Whereas the innate immune responses are general defense reactions, the adaptive immune responses are:
Highly specific to the particular pathogen that induced them,
Provide long lasting protection
4 to 5 days before immune response
Secondary response much faster
Slow
Receptors are remarkably diverse
Memory! Secondary response
Is faster and larger upon re-exposure
B cells (make antibodies)
T cells (CD8, CD4)
Dendritic cells
Why is An innate immune response an essential pre-requisite to a primary adaptive immune response?
Cells of the innate system pass on important signals in the form of co-stimulatory molecules and cytokines
And tailor it towards the type of pathogen encounterd.
Because stimulatory molecules induced on cells of the innate immune system during their response to microbes are essential for the activation of antigen-specific lymphocytes
Cellular = T cells
Humoral = B cells
Innate Immunity ->Adaptive Immunity -> T cells (Cellular response) -> CD8 or CD4
Innate Immunity ->Adaptive Immunity ->B cells (Humoral response) >Antibodies
How do Dendritic Cells link innate and adaptive immune responses?

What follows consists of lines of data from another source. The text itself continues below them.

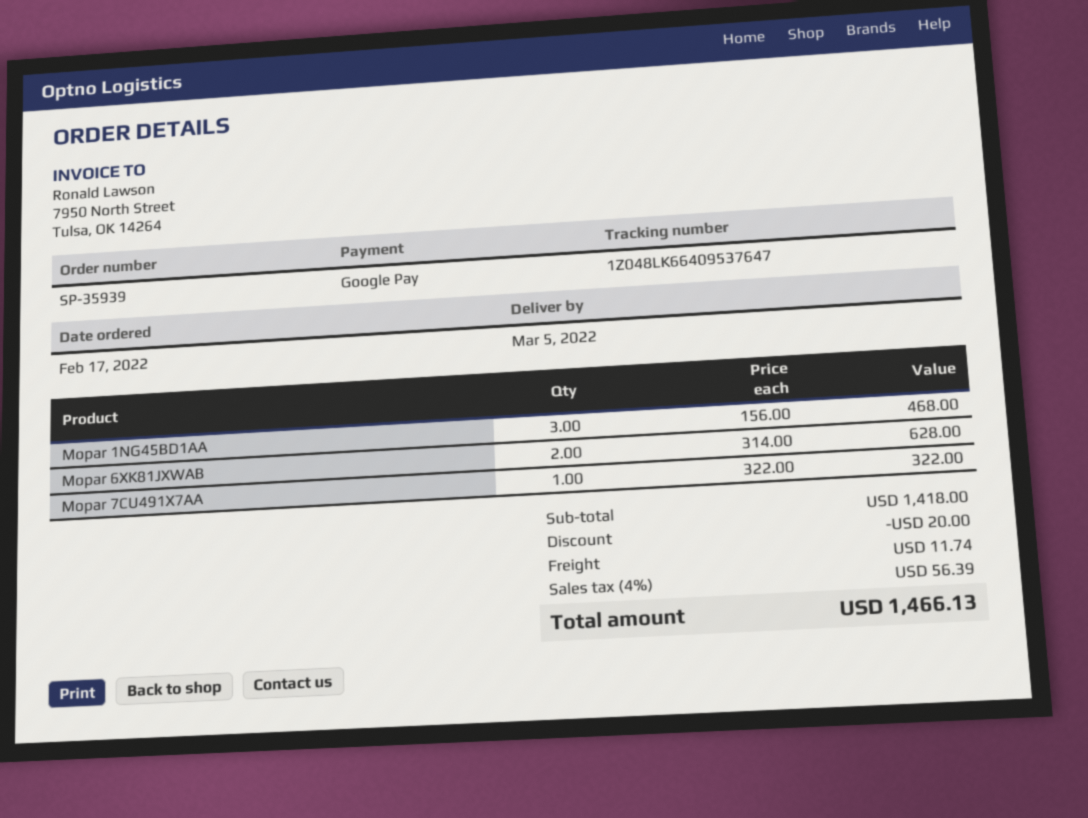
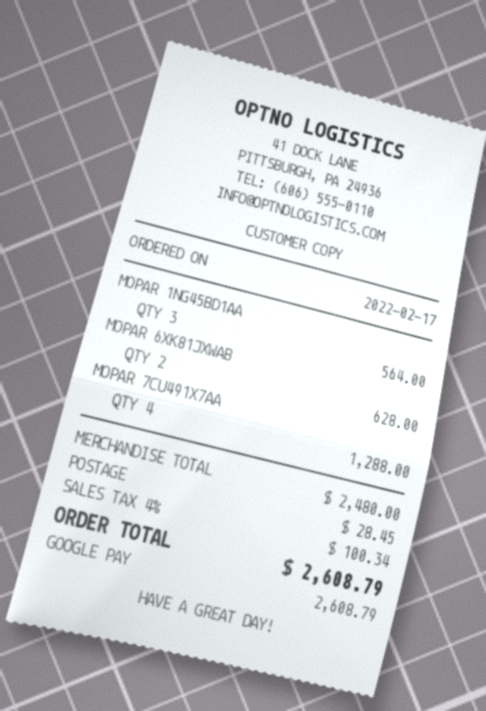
Mopar 1NG45BD1AA: 3 for 468.00 -> 3 for 564.00
Mopar 7CU491X7AA: 1 for 322.00 -> 4 for 1288.00
subtotal: 1418.00 -> 2480.00
discount: 20.00 -> none
shipping: 11.74 -> 28.45
tax: 4% = 56.39 -> 4% = 100.34
total: 1466.13 -> 2608.79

The activation of a cell response can be summarised in this slide that you’ve already seen a few times.
Pathogenic microbe enters across a wound in the epithelium
Local innate immune resp (not shown) helps to contain the infection, initiates inflammatory response
Microbes are phagocytosed by by DCs, delivering antigen to the DC
Antigen-loaded DCs move to the lymphatic system and into draining LNs
Present antigen to the T cells which are activate and undergo clonal expansion
Eventually migrate out into the blood and traffic to the site of infection.
Where are dendritic cells found?
Some DCs found in the blood
But most are in the tissues, at the interfaces between our body and the environment
Act as Sentinels, scanning our tissues for infection or damage
Name some blood dendritic cells
MDCs (CD11c+): CD1c, CD141, CD16
PDC’s (BDCA-2+, BDCA-4+): CD2high, CD2low
Name some Skin Dendritic cells
LCs
Dermal CD14+ DCs
Dermal CD1a+ DCs
Explain Phagocytosis and the activation of innate immune cells
Cytokine/chemokine release
Recruitment of immune cells
Initiation of inflammatory response
Antigen uptake by DCs
Briefly explain Pattern recognition receptors and their history
1989 Charles Janeway:
“certain characteristics or patterns common on infectious agents, but absent from the host”
Led to the discovery of Pattern Recognition Receptors (PRRs)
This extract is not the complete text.